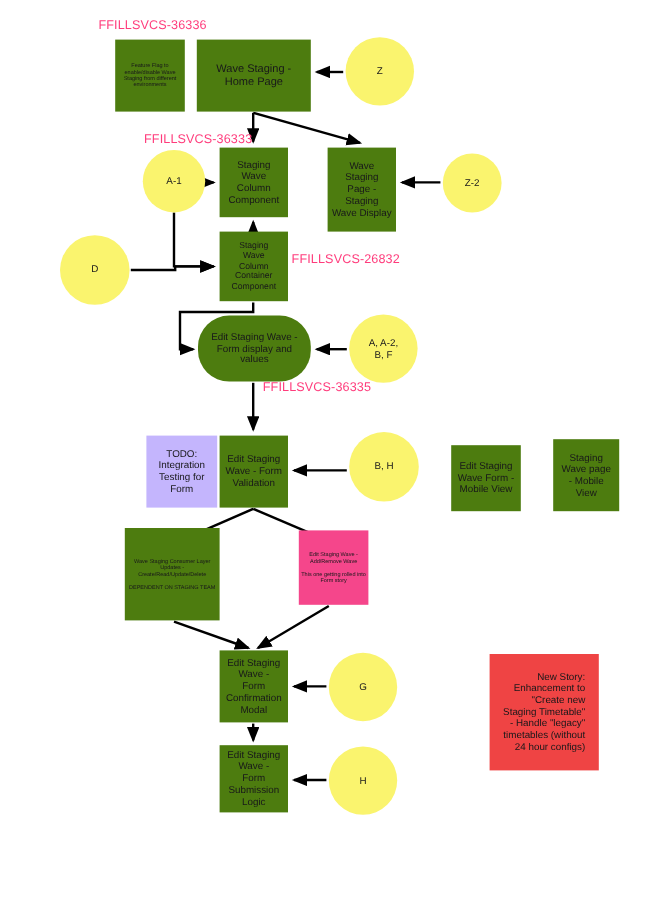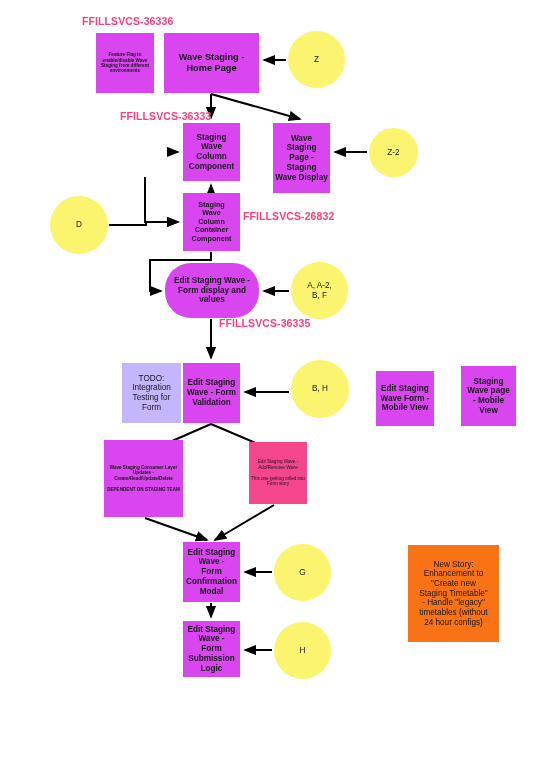--- a/index.html
+++ b/index.html
@@ -33,32 +33,32 @@
     justify-content: center;
     text-align: center;
     color: #18181a;
     line-height: 1.18;
     white-space: pre-line;
     padding: 2px;
   }
   .box {
     border-radius: 0px;
   }
-  .blue  { background: #d946ef; font-weight: bold; }
+  .blue  { background: #4d7c0f; }
   .purple{ background: #c4b5fd; }
   .pink  { background: #F5468B; }
-  .yellowbox { background: #f97316; }
+  .yellowbox { background: #ef4444; text-align: right; }
   .circle {
     background: #FAF46E;
     border-radius: 50%;
   }
   .label {
     position: absolute;
     color: #FF3C7C;
-    font-weight: bold;
+    font-weight: normal;
     font-size: 10.5px;
     letter-spacing: 0.1px;
     white-space: nowrap;
   }
   .fs-5  { font-size: 4.6px; }
   .fs-7  { font-size: 7.2px; }
   .fs-8  { font-size: 8.2px; }
   .fs-9  { font-size: 9.2px; }
 </style>
 </head>
@@ -117,20 +117,21 @@
   <div class="label" style="left:82px; top:15px;">FFILLSVCS-36336</div>
   <div class="label" style="left:120px; top:110px;">FFILLSVCS-36333</div>
   <div class="label" style="left:243px; top:210px;">FFILLSVCS-26832</div>
   <div class="label" style="left:219px; top:317px;">FFILLSVCS-36335</div>
 
   <div class="node box blue fs-5" style="left:96px;  top:33px;  width:58px;  height:60px;">Feature Flag to enable/disable Wave Staging from different environments</div>
   <div class="node box blue fs-9" style="left:164px; top:33px;  width:95px;  height:60px;">Wave Staging -
 Home Page</div>
   <div class="node circle fs-8" style="left:288px; top:31px;  width:57px;  height:57px;">Z</div>
 
+  <div class="node circle fs-8" style="left:119px; top:125px; width:52px;  height:52px;">A-1</div>
   <div class="node box blue fs-8" style="left:183px; top:123px; width:57px;  height:58px;">Staging
 Wave
 Column
 Component</div>
   <div class="node box blue fs-8" style="left:273px; top:123px; width:57px;  height:70px;">Wave
 Staging
 Page -
 Staging
 Wave Display</div>
   <div class="node circle fs-8" style="left:369px; top:128px; width:49px;  height:49px;">Z-2</div>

EXERCISE DIRECTIONS:
Could the lines from the top of the material through the line with "-117,20 +117,21 @@" be repeated exactly, pictures left out?

TASK SOLUTION:
--- a/index.html
+++ b/index.html
@@ -33,32 +33,32 @@
     justify-content: center;
     text-align: center;
     color: #18181a;
     line-height: 1.18;
     white-space: pre-line;
     padding: 2px;
   }
   .box {
     border-radius: 0px;
   }
-  .blue  { background: #d946ef; font-weight: bold; }
+  .blue  { background: #4d7c0f; }
   .purple{ background: #c4b5fd; }
   .pink  { background: #F5468B; }
-  .yellowbox { background: #f97316; }
+  .yellowbox { background: #ef4444; text-align: right; }
   .circle {
     background: #FAF46E;
     border-radius: 50%;
   }
   .label {
     position: absolute;
     color: #FF3C7C;
-    font-weight: bold;
+    font-weight: normal;
     font-size: 10.5px;
     letter-spacing: 0.1px;
     white-space: nowrap;
   }
   .fs-5  { font-size: 4.6px; }
   .fs-7  { font-size: 7.2px; }
   .fs-8  { font-size: 8.2px; }
   .fs-9  { font-size: 9.2px; }
 </style>
 </head>
@@ -117,20 +117,21 @@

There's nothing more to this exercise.